[[ Supplied data, beginning ]]

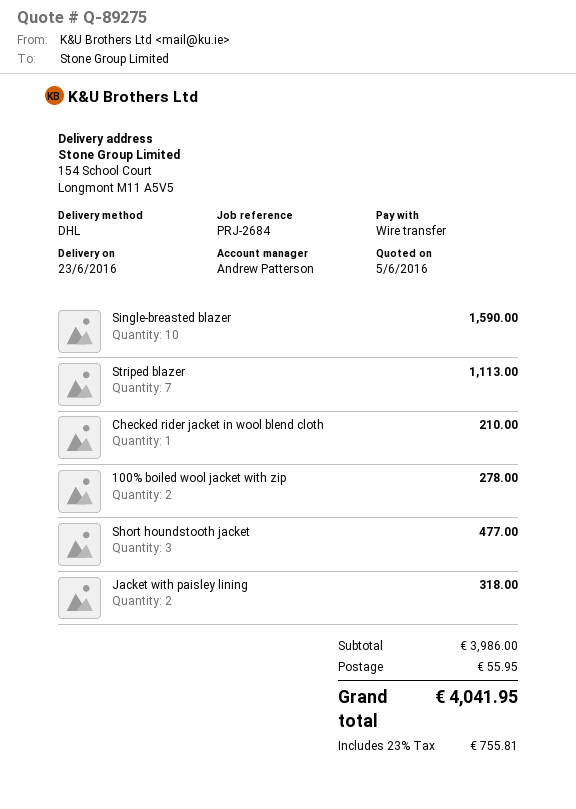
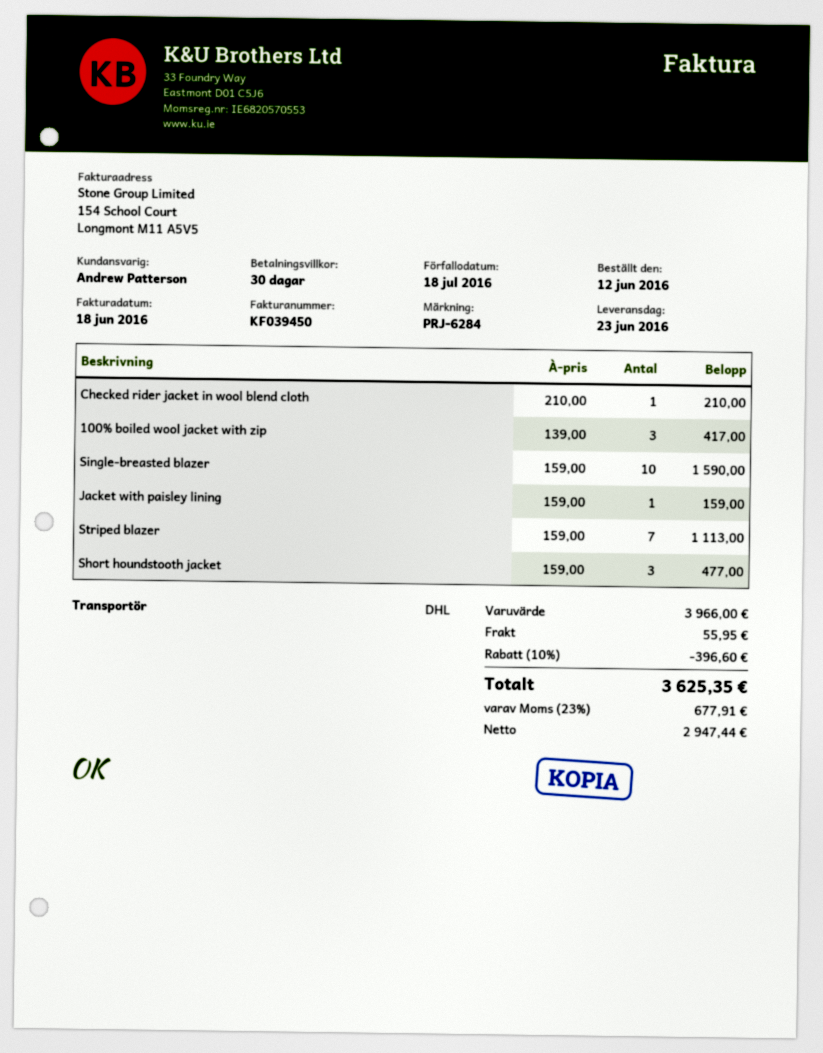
reference: PRJ-2684 -> PRJ-6284
100% boiled wool jacket with zip: 2 for 278.00 -> 3 for 417.00
Jacket with paisley lining: 2 for 318.00 -> 1 for 159.00
subtotal: 3986.00 -> 3966.00
discount: none -> 10% = 396.60
tax: 23% = 755.81 -> 23% = 677.91
total: 4041.95 -> 3625.35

[[ Supplied data, end ]]

# What you need to do
Print exactly and only the lines that start at the line with "100% boiled wool" and run through the end of the listing above.

# Your solution
100% boiled wool jacket with zip: 2 for 278.00 -> 3 for 417.00
Jacket with paisley lining: 2 for 318.00 -> 1 for 159.00
subtotal: 3986.00 -> 3966.00
discount: none -> 10% = 396.60
tax: 23% = 755.81 -> 23% = 677.91
total: 4041.95 -> 3625.35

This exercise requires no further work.